Apparently, all those hours you spend on the subway have provided psychologists with a wealth of insight. Those of us who have lived in cities with rapid transit have read the Craigslist postings about hilarious transit experiences and transit etiquette; we’ve seen the “missed connections” section in the Georgia Straight and other newspapers. A casual ride downtown on a Saturday night can provide endless comedic fodder for your next dinner party. So it’s not surprising that subways have long been places for sociologists and psychologists to study human behaviour.

As Tom Vanderbilt recently reported for Slate, researchers have long considered subways ideal places to observe social interaction, as places where people of all classes, ethnicities, and religions must confront each other. In the early 1900s, mass transit offered a new and unique sensation, as people were suddenly forced to look at others for minutes or even hours at a time without speaking to them. “Subway psychology” seeks to understand what keeps the subtle social rules of the subway in place: rules such as giving up a seat for an elderly person or breaking eye contact after a few seconds. To explore these rules and their boundaries, several experiments have taken place over the years.

One experiment, the “Good Samaritanism: An Underground Phenomenon?” from the Journal of Personality and Social Psychology (1969), had a Columbia University student stagger and collapse on a subway train, “looking supine at the ceiling.” In some trials, the subject acted drunk; in others, ill. People were more likely to help in the latter situation, and surprisingly the more bystanders that were present the more likely it was that someone would offer help. Social psychologist Stanley Milgram conducted several experiments on subways. One had students ask passengers for their seat on a crowded subway, and found that 68% of passengers gave up their seats without a problem while the rest offered reasons why they couldn’t (they were reading a book, etc.) Other experiments had a researcher ask a passenger to mail a letter (sometimes stamped, sometimes not) for them, and the number of letters mailed provided the success rate.

Several researchers have tried to determine the effects of eye contact: one 1974 study had a researcher stare at a passenger for several seconds, then ask for help. They found the passenger more likely to help if the person hadn’t been staring at them. A 1978 study found that people were more likely to avoid eye contact in the city than the suburbs, which doesn’t seem that surprising.

I’ve certainly noticed a few differences in transit psychology among the cities I’ve lived in. Avoiding eye contact is a must in Toronto, but not Vancouver, where people seem more friendly and will even smile at strangers who glance their way. Vancouver bus riders often yell out, “Thank you,” to the driver as they get off the bus. Toronto subway riders are a savvy lot, knowing exactly where to stand on the subway platform for the opening doors and which side the door opens at each station. Vancouverites don’t have that option: the Skytrain is not always the same length; cars are added or taken away, so it’s impossible to know exactly where the doors will open. There are some obvious demographic observations: during the day you will see a range of young and old, white and non-white, women and men; at night you’ll find yourself mainly travelling with high school and university students and on some routes, more visible minorities. This in itself creates a different social atmosphere during the day (family-oriented, polite, businesslike) compared to night (more casual, more complaining about transit service, and occasionally more of a party atmosphere).

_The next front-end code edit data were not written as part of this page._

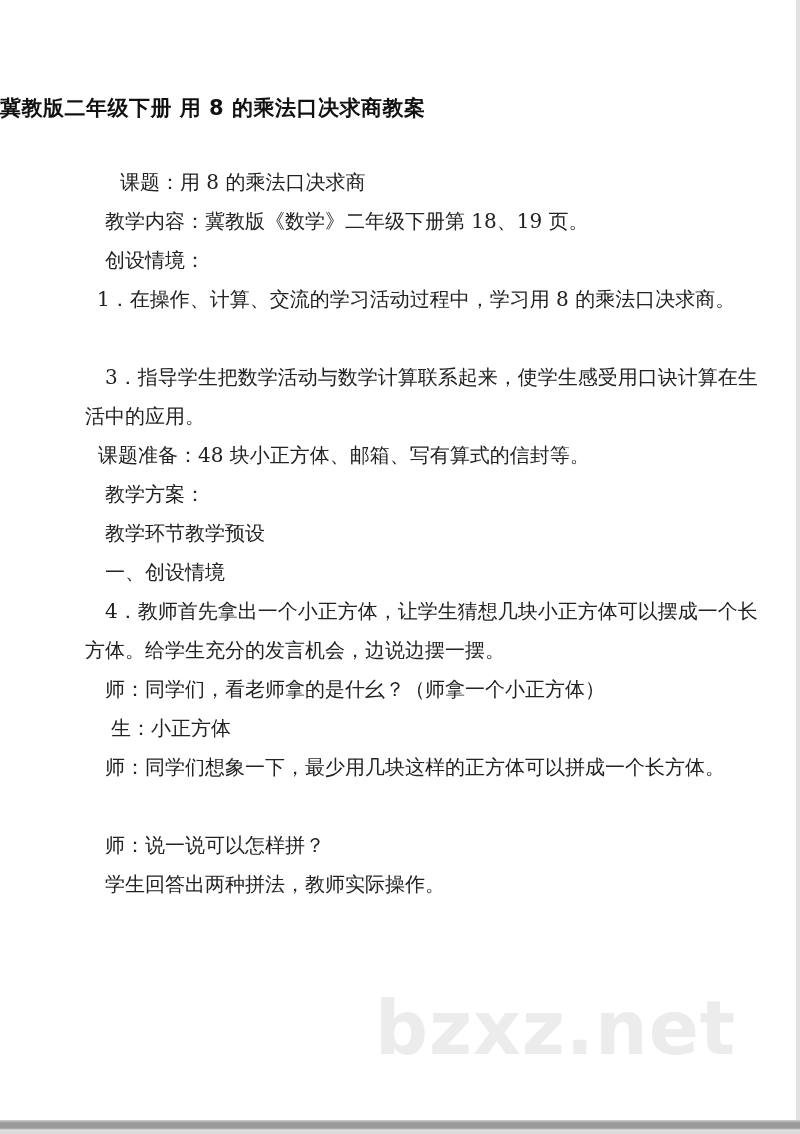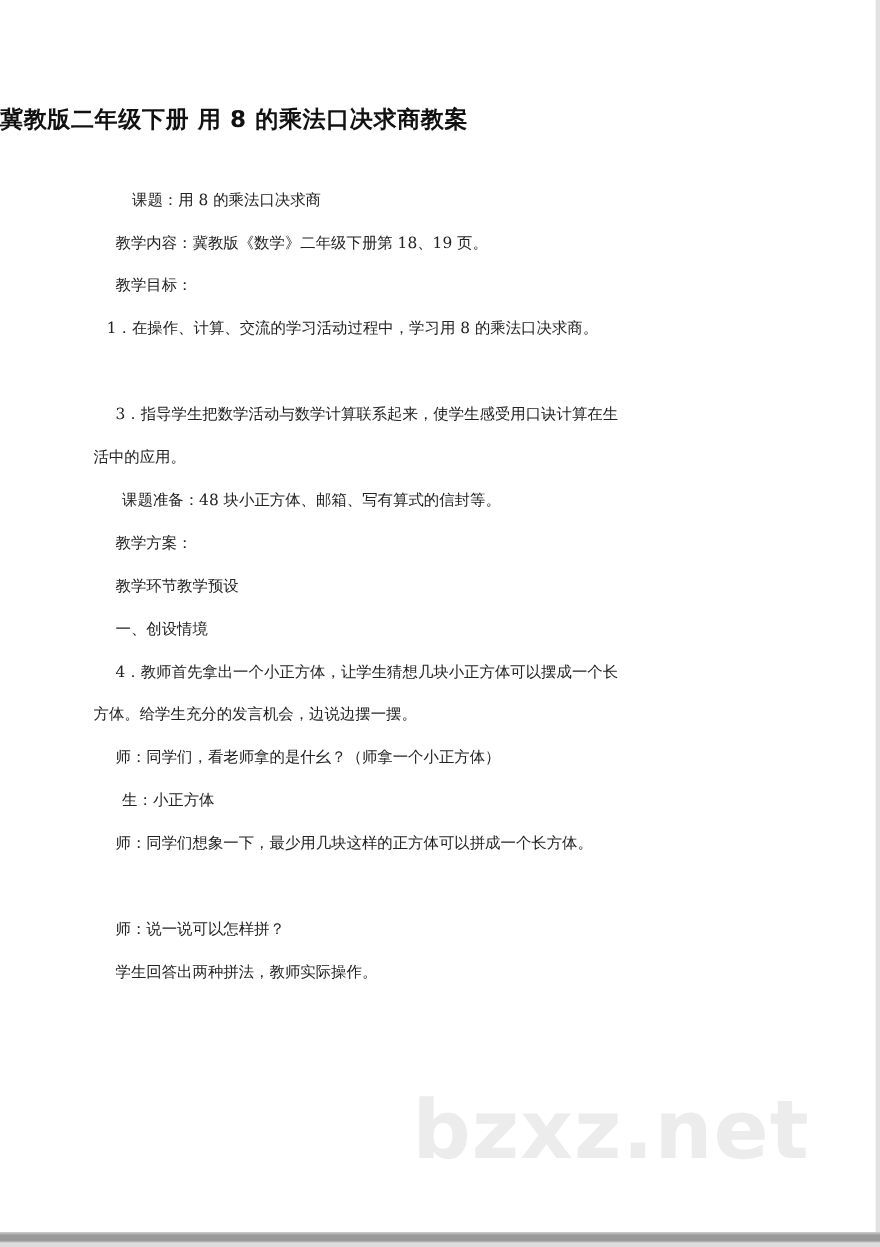--- a/index.html
+++ b/index.html
@@ -23,7 +23,7 @@
       font-weight: bold; font-size: 21px; color: #111; letter-spacing: 0.5px;
     }
     .line {
-      position: absolute; font-size: 14px; line-height: 20px; color: #222;
+      position: absolute; font-size: 20px; line-height: 20px; color: #222;
       white-space: nowrap;
     }
     .watermark {

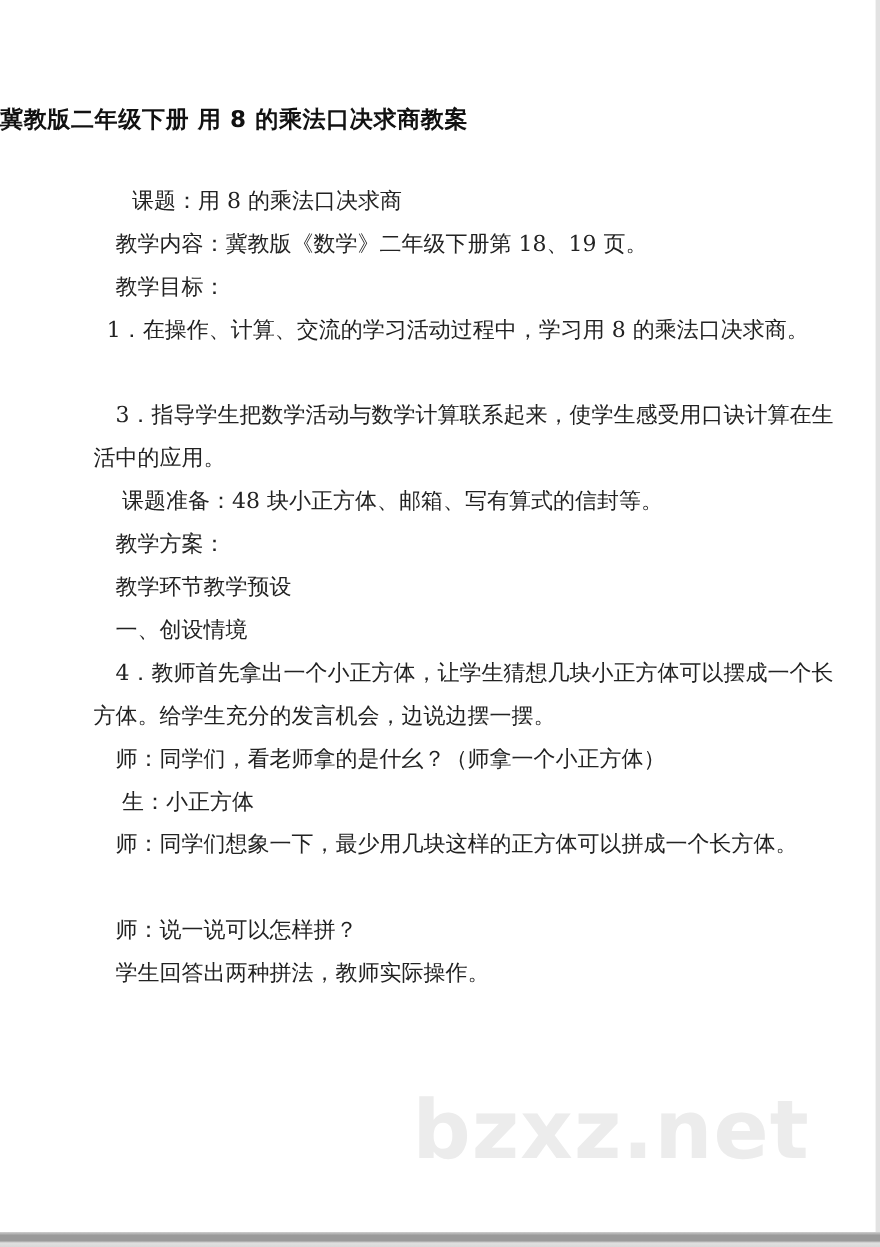--- a/index.html
+++ b/index.html
@@ -44,7 +44,7 @@
 
   <div class="line" style="left:120px;top:172px">课题：用 8 的乘法口决求商</div>
   <div class="line" style="left:105px;top:211px">教学内容：冀教版《数学》二年级下册第 18、19 页。</div>
-  <div class="line" style="left:105px;top:250px">教学目标：</div>
+  <div class="line" style="left:105px;top:250px">创设情境：</div>
   <div class="line" style="left:97px;top:289px">1．在操作、计算、交流的学习活动过程中，学习用 8 的乘法口决求商。</div>
   <div class="line" style="left:105px;top:367px">3．指导学生把数学活动与数学计算联系起来，使学生感受用口诀计算在生</div>
   <div class="line" style="left:85px;top:406px">活中的应用。</div>

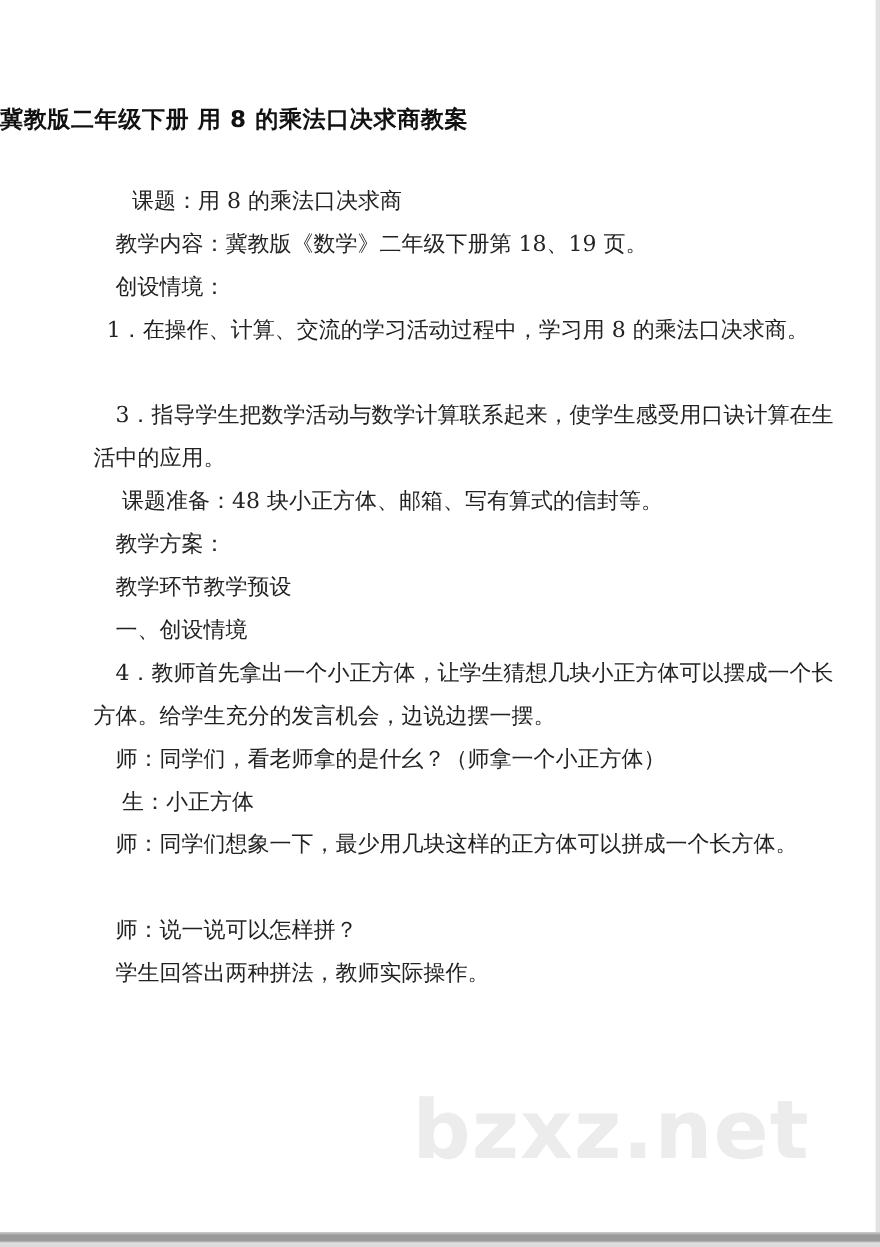--- a/index.html
+++ b/index.html
@@ -48,7 +48,7 @@
   <div class="line" style="left:97px;top:289px">1．在操作、计算、交流的学习活动过程中，学习用 8 的乘法口决求商。</div>
   <div class="line" style="left:105px;top:367px">3．指导学生把数学活动与数学计算联系起来，使学生感受用口诀计算在生</div>
   <div class="line" style="left:85px;top:406px">活中的应用。</div>
-  <div class="line" style="left:111px;top:445px">课题准备：48 块小正方体、邮箱、写有算式的信封等。</div>
+  <div class="line" style="left:98px;top:445px">课题准备：48 块小正方体、邮箱、写有算式的信封等。</div>
   <div class="line" style="left:105px;top:484px">教学方案：</div>
   <div class="line" style="left:105px;top:523px">教学环节教学预设</div>
   <div class="line" style="left:105px;top:562px">一、创设情境</div>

Perhaps one of the most understudied areas in transportation is how it facilitates and constrains social relationships, including romantic ones. Many of my friends have met boyfriends, girlfriends and even spouses on public transit: a few years ago a Calgary couple were married on the Calgary Transit bus where they had first met. The shared ride to work each morning or home each evening, in our world of hurried meetings and endless work stress, contributes valuable social time to our busy schedules. In a study of “missed connections” on the Paris Metro, officials stated that the Metro “is without doubt the foremost producer of urban tales about falling in love.” Public transit is also an often-used reason to start or break off a relationship: TV characters on Friends and Seinfeld routinely vetoed or ended relationships because of a complicated or lengthy subway commute. Elaine once said when breaking up with a boyfriend, “I’m gonna be brutally honest with you now… it’s a bitch to get here. It’s two subways. I have to transfer at Forty-second Street to take the double-R.”